24 thoughts on “Debate Review: Al Mohler vs. Chris Date on “Should Christians Rethink Hell?”

  1. This is a good review and summary of this debate highlighting some great points. Although I’m not dogmatic about it at all, I became a conditionalist several years ago and Date did a good job explaining the position. However, the traditional view can be defended much better than Mohler defended it, so I would encourage anyone not to commit a fallacy fallacy but to further study. Maybe Mohler took this too lightly and didn’t prepare?

    Posted by Larry | March 9, 2015, 6:59 AM
  2. I was rather impressed by Date’s presentation. I have tacitly held the traditional view, but, after this discussion I now am quite agnostic and more deeply appreciated the importance of this issue. I will queue this up in my list of topics to invest time into. In regards to Date’s comment about the apologetic value of conditionalism, I’ve experienced this to be true (although, with a sample size of 1).
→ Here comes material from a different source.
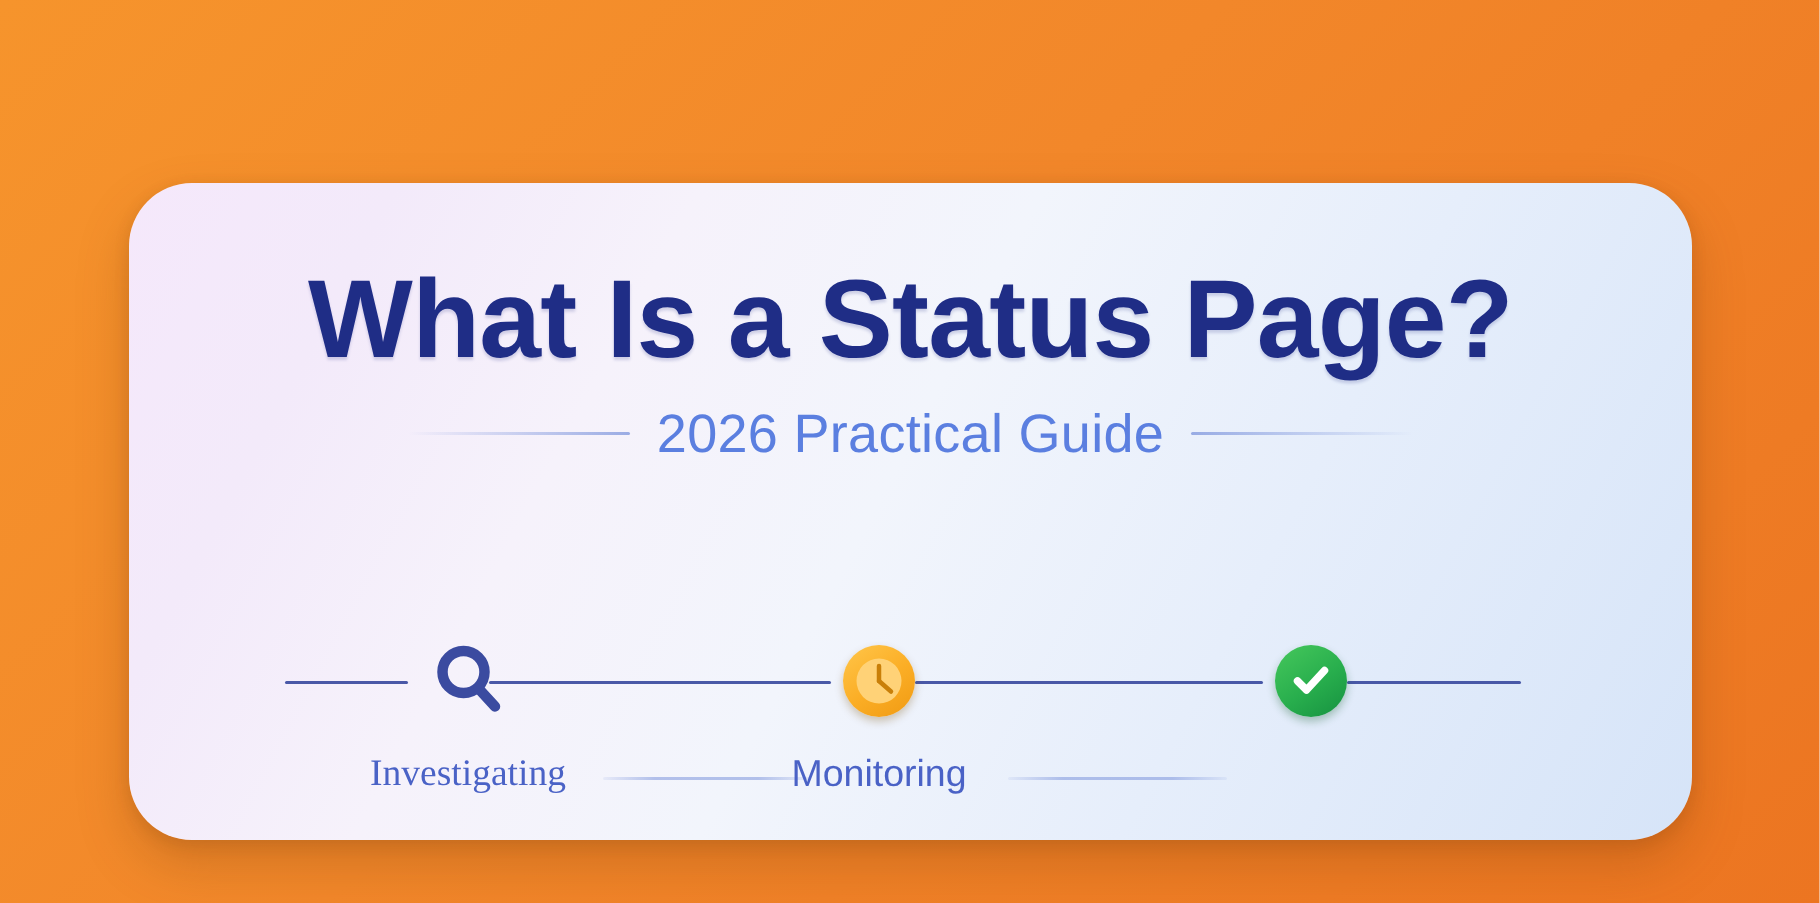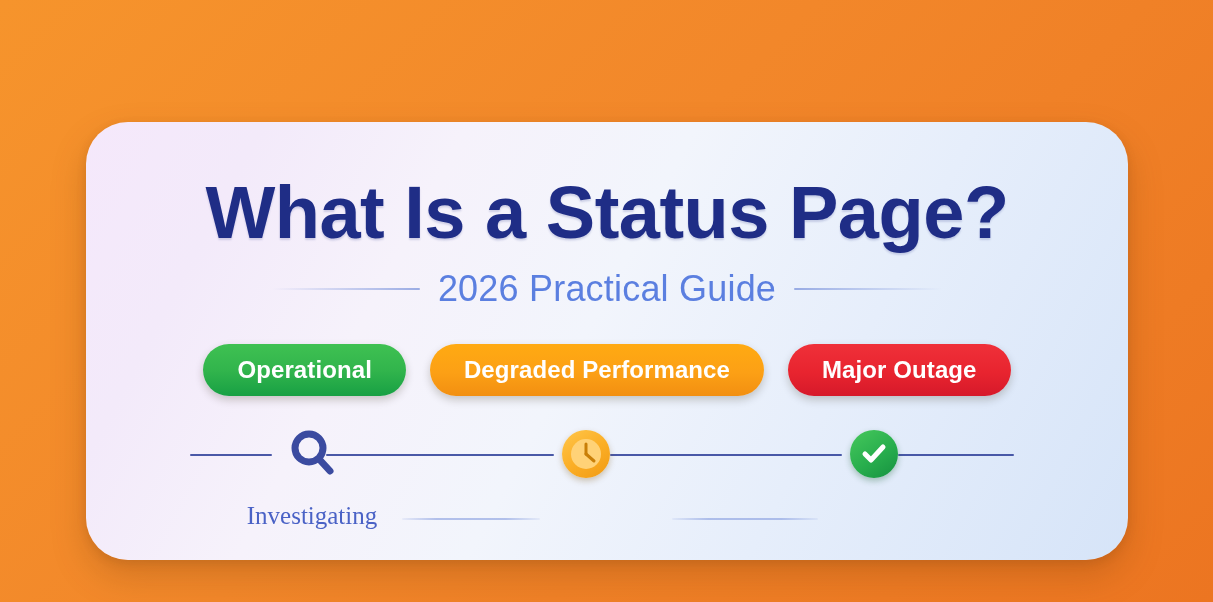"Operational" div.pills { html: <div> <div> <span>Operational</span> </div> <div> <span>Degraded Performance</span> </div> <div> <span>Major Outage</span> </div> </div> -> none }
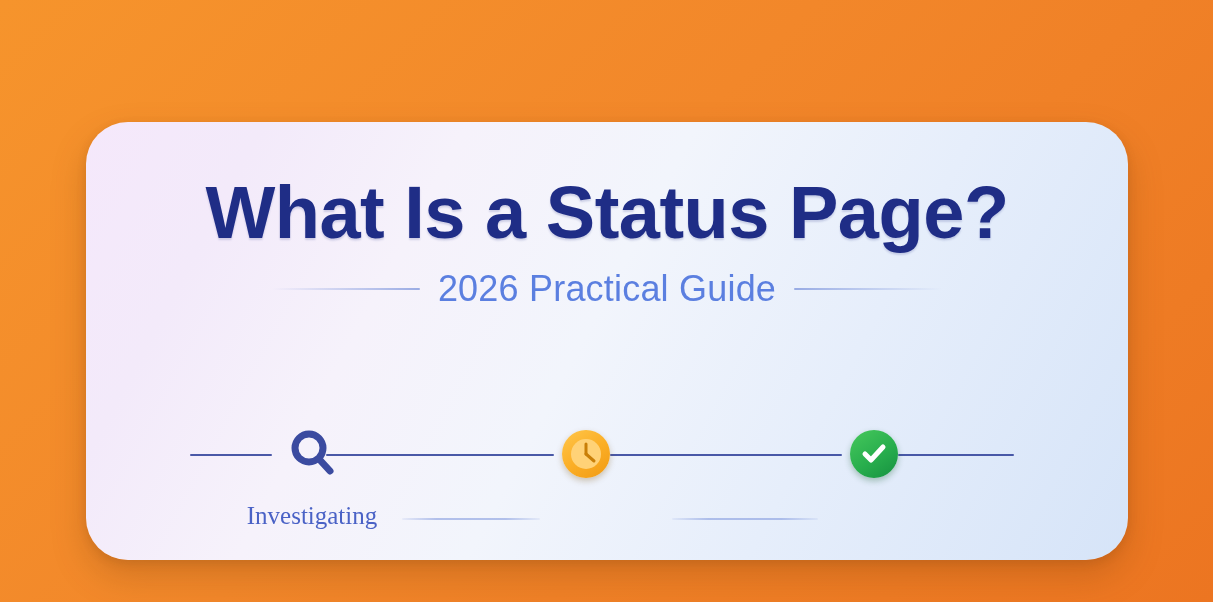"Monitoring" div.label { html: none -> <div>Monitoring</div> }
The Monday after I listened to this podcast, I was in conversation with an atheist who said hell is unjust; I briefly outlined the conditional view, mentioned that it is a live option within Christianity, and that was sufficient to defuse his objection.

    Posted by caplawson | March 9, 2015, 10:02 AM
  3. God wants us to think and will and act increasingly as he does (2 Cor 3:18, anyone?). That we are able is the best available interpretation of Is 55:6–9 (most people quote only vv8–9), and is made quite clear in Jn 15:12–15, Eph 5:17, and 1 Cor 2:11–16. So, when someone affirms eternal conscious torment, he/she is saying not only that God does this, but that doing so is good. By “is good“, I mean that it is the proper combination of just, merciful, and loving. I could use Calvinist-speak and say that God is maximally glorified by a huge chunk of forever-torture.

    One of my problems with eternal conscious torment is that it doesn’t seem to have a purpose, except as a tool of fear. If God were going to use fear anywhere, it would be in Deut 5–6. And yet, in 6:20–25, we see nothing like eternal conscious torment. If this is such an effective tool, why would God wait until the time of “perfect love drives out fear” in order to play the most fear-inducing card? It doesn’t make sense to me that God would do this.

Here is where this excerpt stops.